Pato Pimienta narra el día en que combos iban y venían en la Perrera
Por Pato Pimienta
A fines de 1999 nos encerramos en la Perrera por un par de años. Nos cobijamos como perros/gallos abuenándonos en un deambular cotidiano que nos permitía tener nuestra bodega en el fondo del primer piso. Éramos La Patogallina y estábamos anidando; éramos un montón de pollos nuevos que nos dejábamos crecer la cresta para convertirnos en buenos gallos de pelea.
En aquel tiempo, la Perrera ya era el Paseo Ahumada de los apetitosos de arte nuevo. Se paseaban pintores, escritores, poetas, performancistas, teatristas, bailarines, artistas del nuevo circo. Había que tener ganas y cojones para pararse en la Perrera y hacer algo. Paseaban a veces por nuestro lado, a veces por el otro.
Entraban, salían, se iban.
Y nosotros nos íbamos quedando.
Ahí forjamos una alianza con Becerro. Una nueva alianza. De las buenas.
Los domingos por la tarde abríamos los ventanales para hacer funciones populares pa’ la comunidad toda; pa’ esa gente que caminaba por el Parque de los Reyes. Era grato ver a un montón de guaguas, niños, señoras y viejos con los ojos asombrados ante el regalo inesperado que les daba ese pasear dominical. Ocupábamos todo, y cuando digo todo, es todo. Zanquéabamos en el techo de la Perrera. Corríamos por la tierra, sudábamos, nos ensuciábamos, mientras nuestros amigos instalaban fierros circenses y colgaban cuerdas y trapecios.
Estábamos llenos de energía y habíamos convertido la Perrera en una hermana grande, a la cual uno cuida con celo.
Por eso, tras una larga noche de música y teatro, nos peleamos para defenderla; nos peleamos con un grupo que nos quiso arruinar la fiesta.
Hubo palos, combos; una mocha memorable.
Saldo positivo: se fueron los insensatos.
Saldo negativo: uno de los nuestros quedó con medio dedo menos.
Eso no paró nuestro deseo de hacer fiestas únicas. Fiestas que se llenaban. Eran jornadas extenuantes de buena onda que nos permitían dar funciones de “A sangre e pato” a las 12 de la noche para un público sobrepasado por las ganas de ver nuestro delirante montaje. Corría la voz y llegaba mucha gente. Ya corría la voz por todos lados: “¡Hay que ver a La Patogallina!”. Y para verla había que ir a la Perrera. Y los que llegaban, luego de salir del asombro de descubrir la Perrera, también la iban haciendo suya.

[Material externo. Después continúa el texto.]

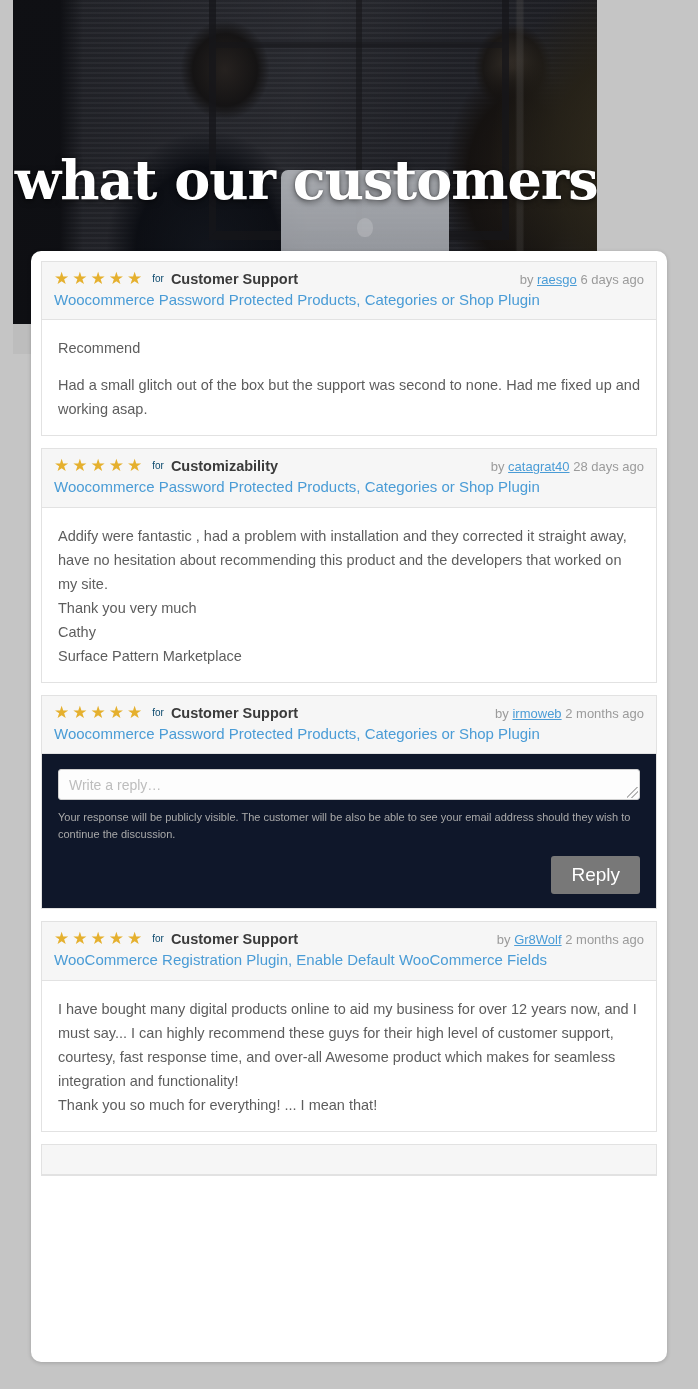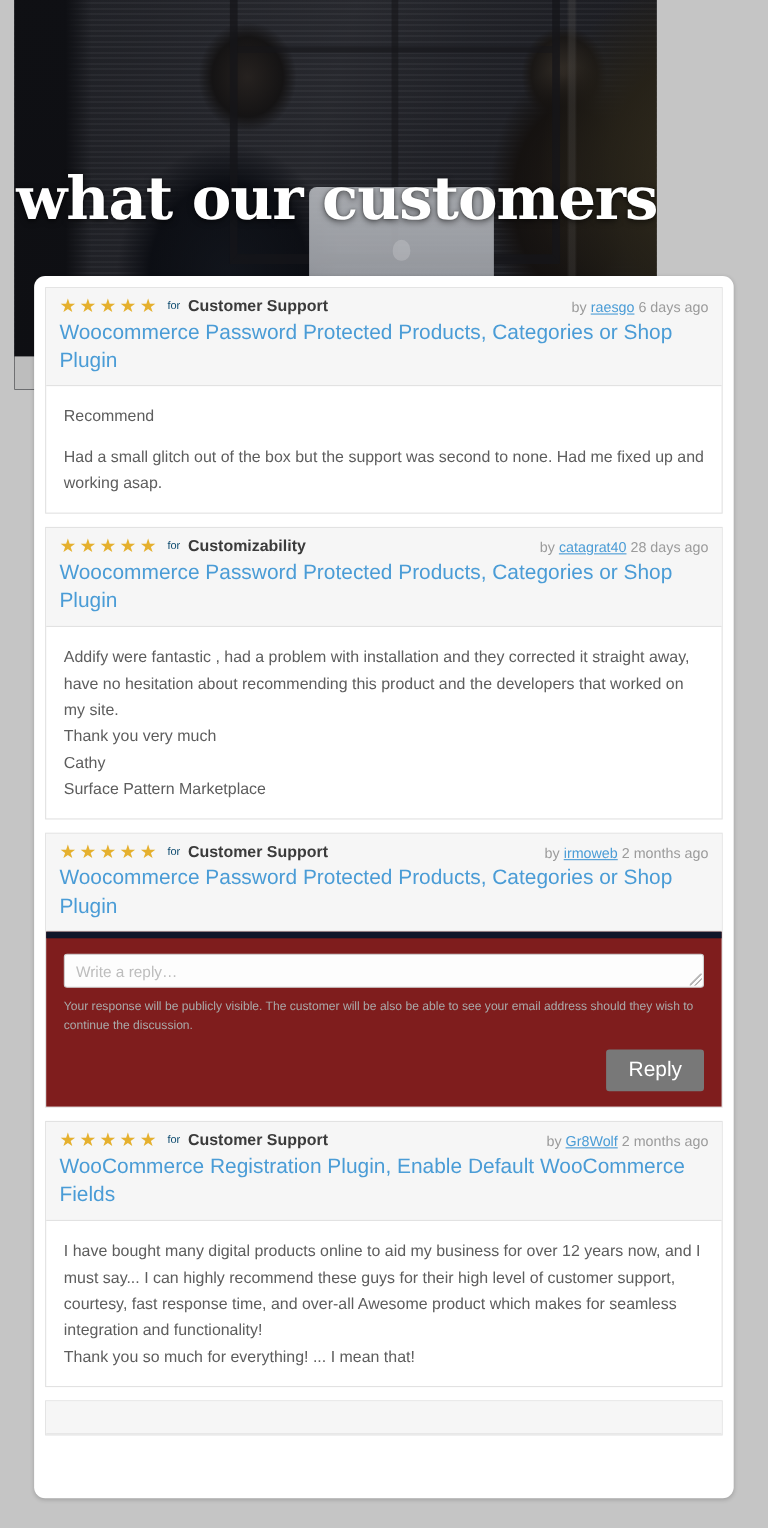--- a/index.html
+++ b/index.html
@@ -127,7 +127,7 @@
   .head-right .by { color: #9b9b9b; }
   .head-right .author { color: #4a9cd6; }
   .head-right .when { color: #9b9b9b; }
-  .product-line { margin-top: 3px; font-size: 19px; line-height: 1.35; }
+  .product-line { margin-top: 3px; font-size: 15px; line-height: 1.35; }
   .product-line a { color: #4a9cd6; text-decoration: none; }
   .product-sep { color: #4a9cd6; }
 

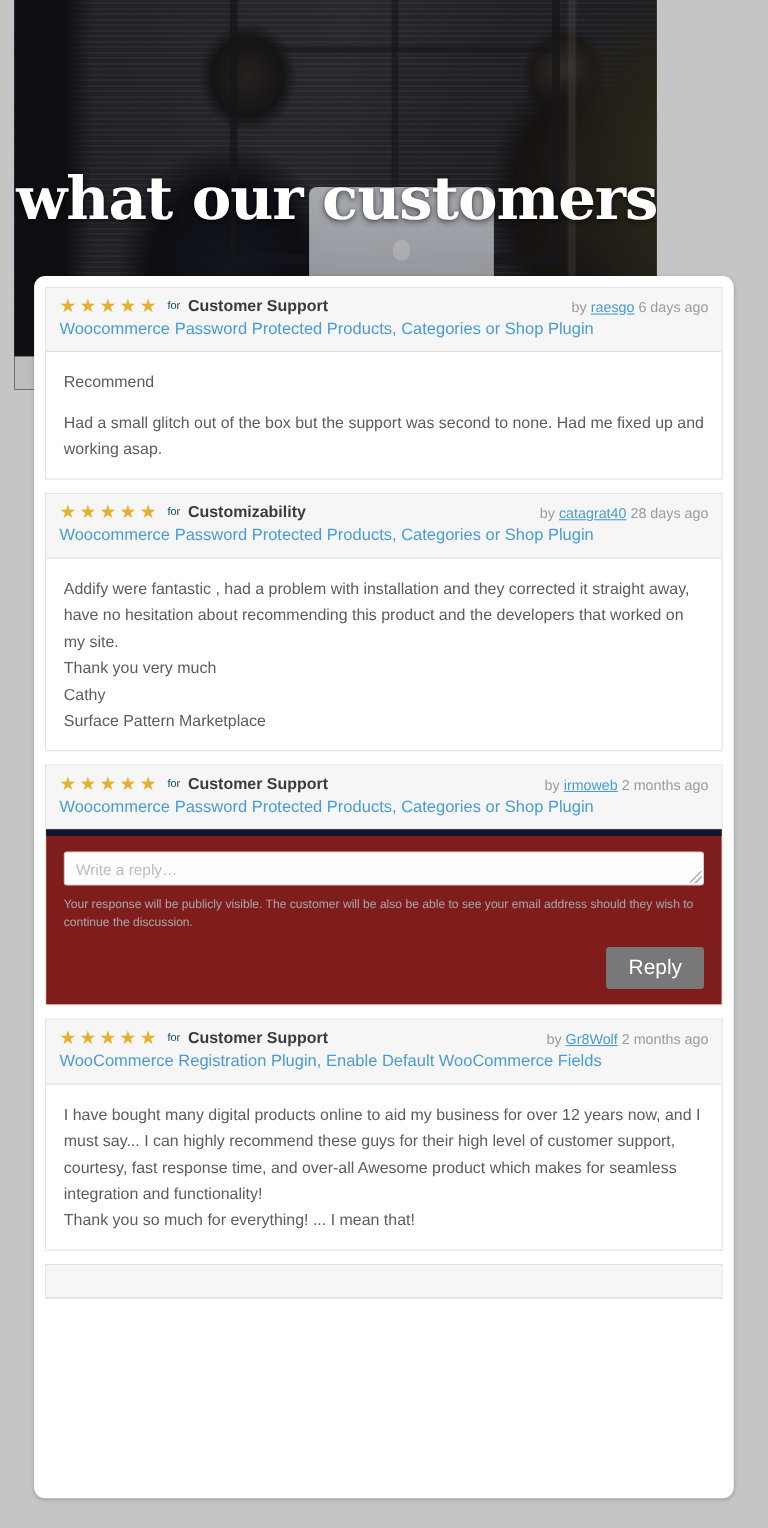--- a/index.html
+++ b/index.html
@@ -142,8 +142,8 @@
 
   
   .reply-area {
-    background: #7f1d1d;
-    border-top: 6px solid #0f172a;
+    background: #0f172a;
+    border-top: 1px solid #0f172a;
     padding: 14px 16px 14px 16px;
   }
   .reply-box {

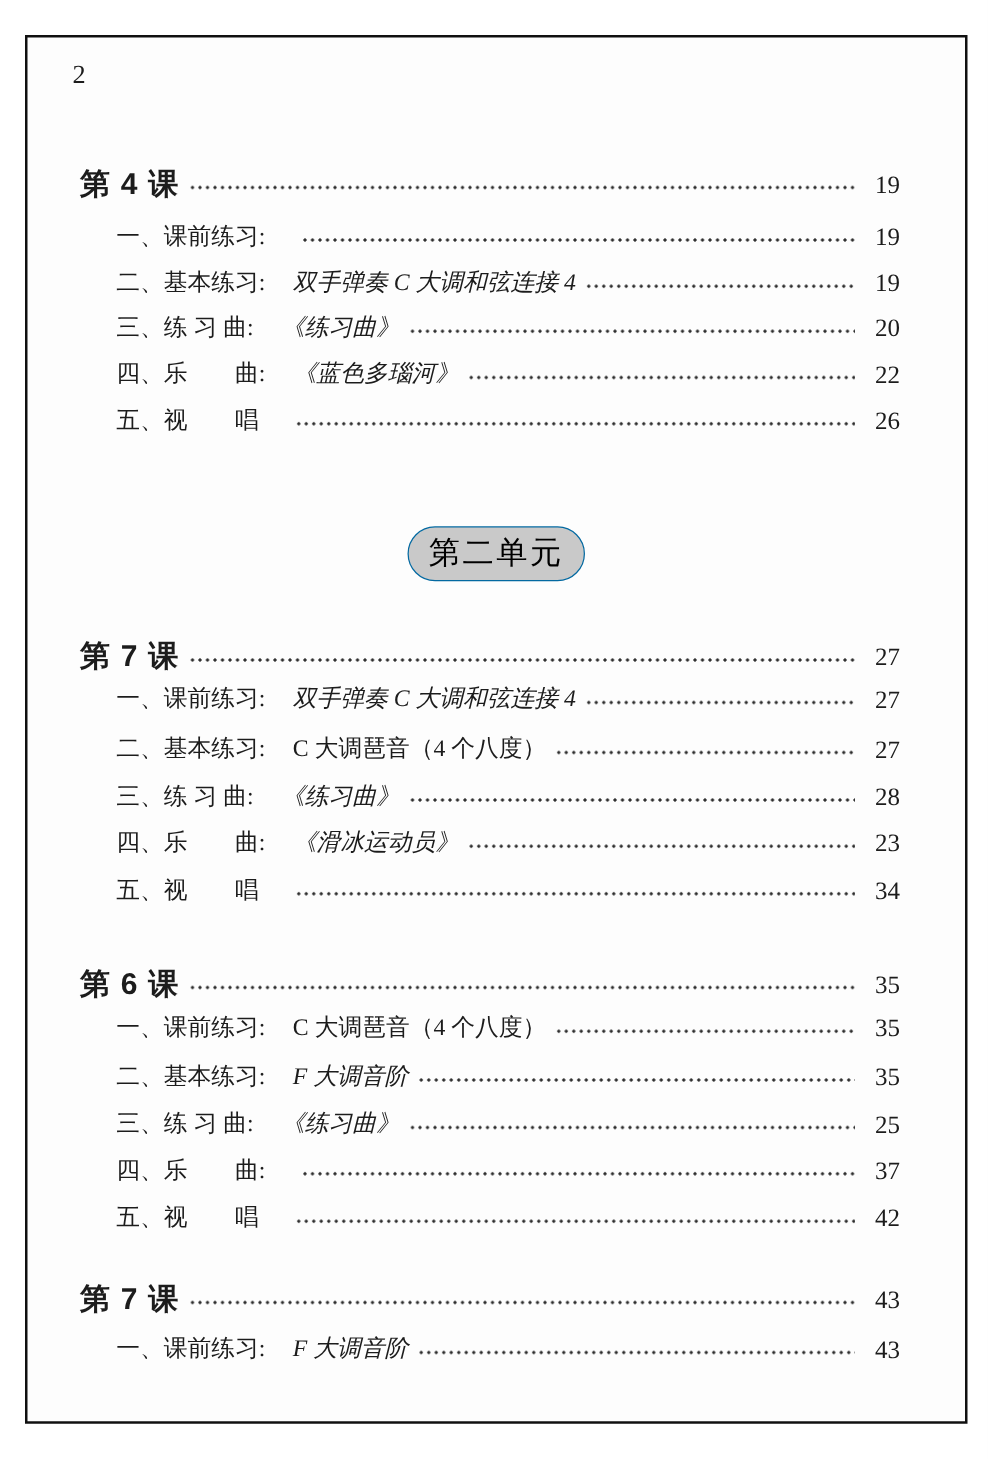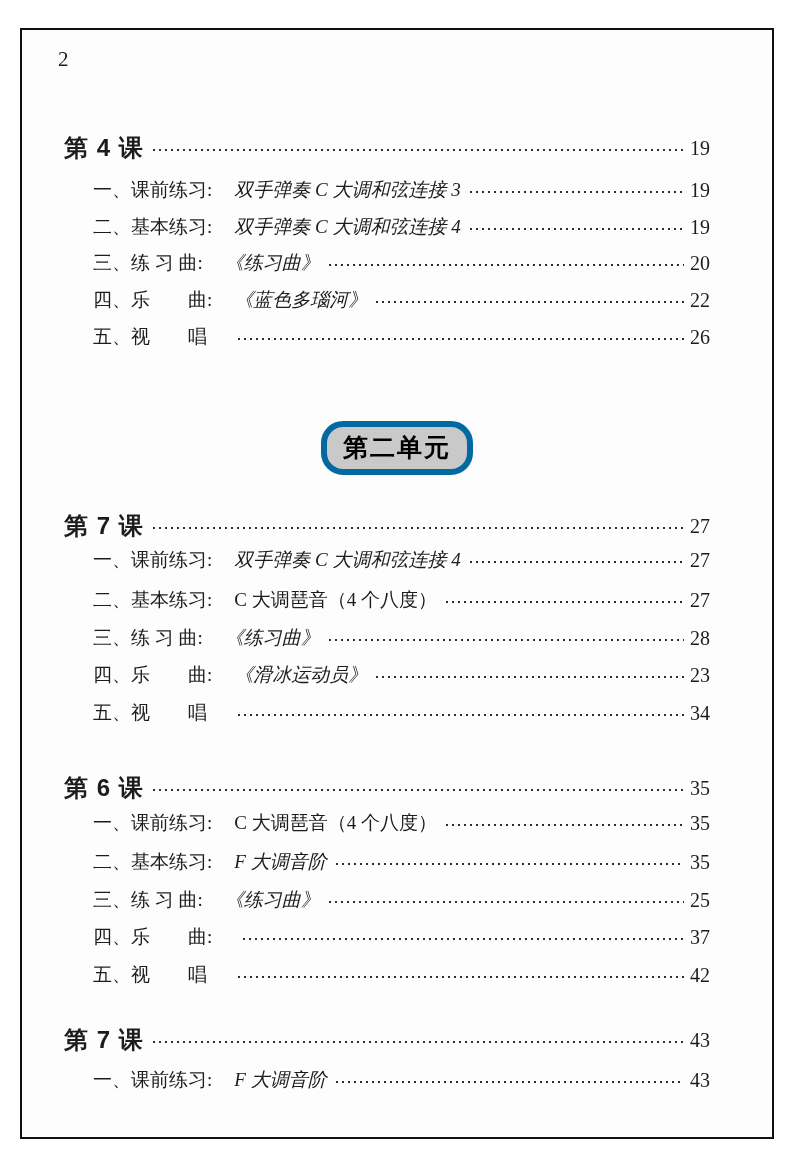--- a/index.html
+++ b/index.html
@@ -43,7 +43,7 @@
     background-position:0 12px;
   }
   .pg{
-    font-size:20px;min-width:30px;
+    font-size:20px;min-width:30px;text-align:right;
     font-family:"Liberation Serif","DejaVu Serif",serif;
   }
   .unit-badge{

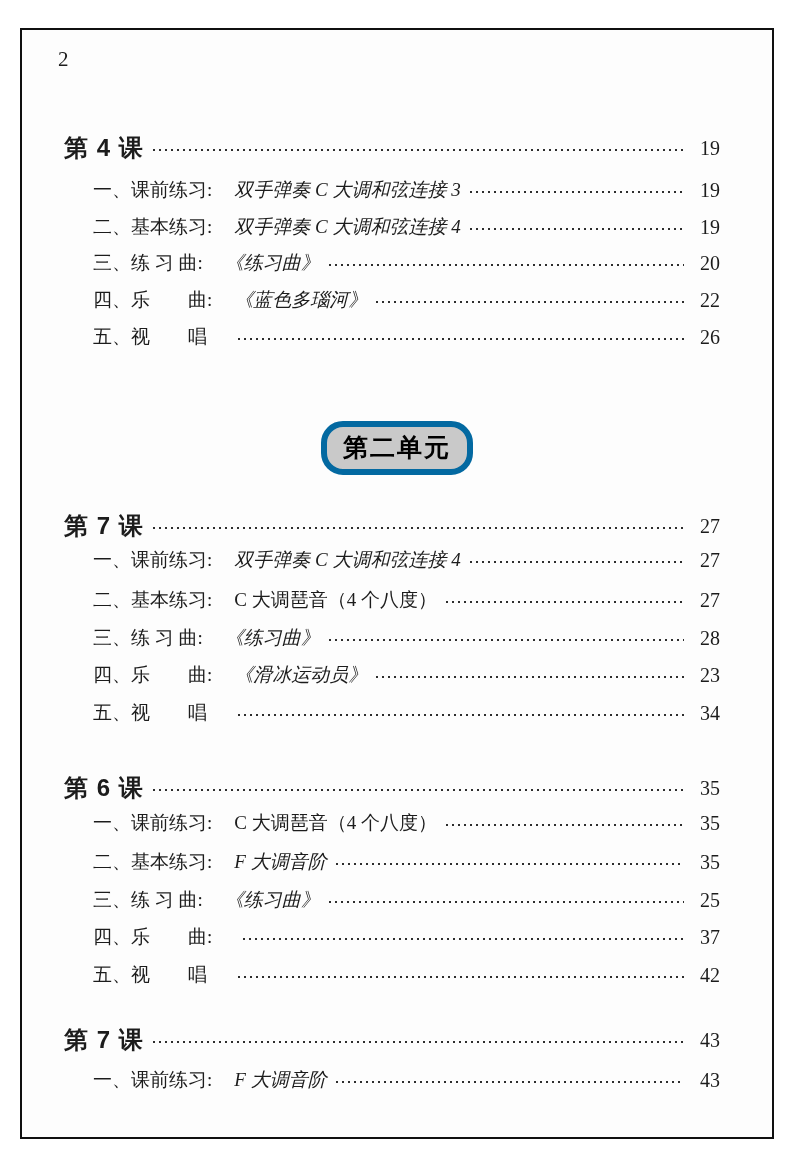--- a/index.html
+++ b/index.html
@@ -75,7 +75,6 @@
   <div class="row indent r-4a">
     <span class="num">一、</span>
     <span class="cat">课前练习:</span>
-    <span class="content kai">双手弹奏 C 大调和弦连接 3</span>
     <span class="dots"></span>
     <span class="pg">19</span>
   </div>

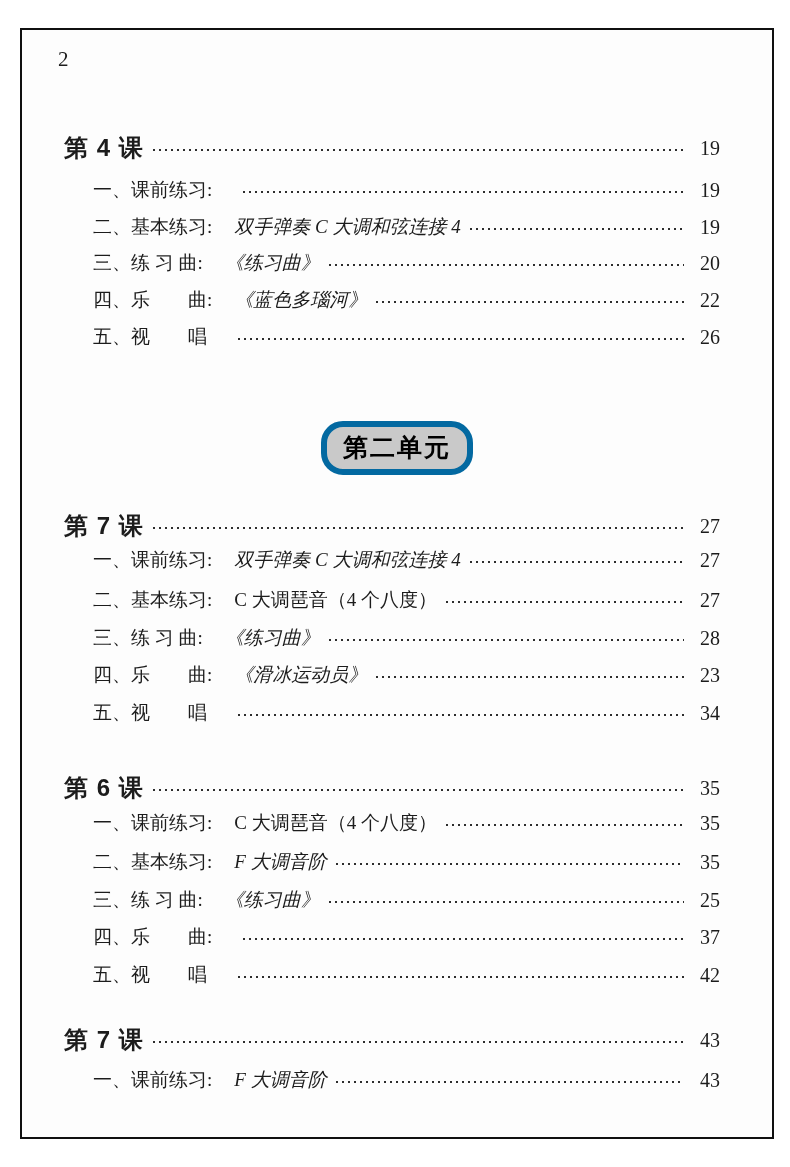--- a/index.html
+++ b/index.html
@@ -48,10 +48,10 @@
   }
   .unit-badge{
     position:absolute;top:391px;left:50%;transform:translateX(-50%);
-    background:#c9c9c9;border:6px solid #0369a1;border-radius:22px;
+    background:#c9c9c9;border:1px solid #0369a1;border-radius:22px;
     padding:5px 16px 6px 16px;
     font-family:"Liberation Sans","DejaVu Sans",sans-serif;
-    font-weight:700;font-size:25px;letter-spacing:2px;color:#000;
+    font-weight:400;font-size:25px;letter-spacing:2px;color:#000;
     line-height:31px;
   }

Ahí llegó Hellen (hoy mujer, amante, compañera y madre de mis dos hijos).
¡¡Perrera cariñosa, me has dado más de lo que he pedido!!
Ahí con el tiempo comenzamos a pensar en un nuevo espectáculo.
Nos encerramos durante todo un invierno, ensayando entre el frío y la lluvia que se colaba por el techo. Y armamos nuestro nuevo montaje teatral llamado “El húsar de la muerte”.
De ahí, saltamos de la Perrera a Europa. Nuestras crecidas crestas daban su primer gran fruto; ya corríamos como buenos gallos.
Tiempo después nos fuimos al ex Hospital San José. Yo partí de La Patogallina a hacer mis cosas. Y ahí empezó otra historia.
Googlealo.
Hoy no me puedo pasear por el Parque de los Reyes sin hacer un catastro en la memoria. Hace muy poco, mientras animé los 20 años de la Perrera, me di cuenta que la Perrera está cargada de la intensidad que le han dado los que nos hemos paseado por entre sus fierros y cemento.
Esa noche me reencontré con varios de los que hemos pasado bajo su aperrado alero, algunos más gordos, con las primeras arrugas marcadas y una que otra bien asumida cana.
Talvez ya no se cuela la lluvia por el techo, talvez ya no es tan intenso el frío como hace años, talvez ahora luce pintada y hermosa.
Pero nadie le quita lo luchado, nadie le quita lo pintado, nadie le quita lo experimentado, nadie le quita lo bailado, nadie le quita lo agresivo, nadie le quita lo performático, nadie le quita lo Becerreado, nadie le quita lo aperrado.
Nadie le quita nada a la Perrera, porque lo que fue ya es suyo.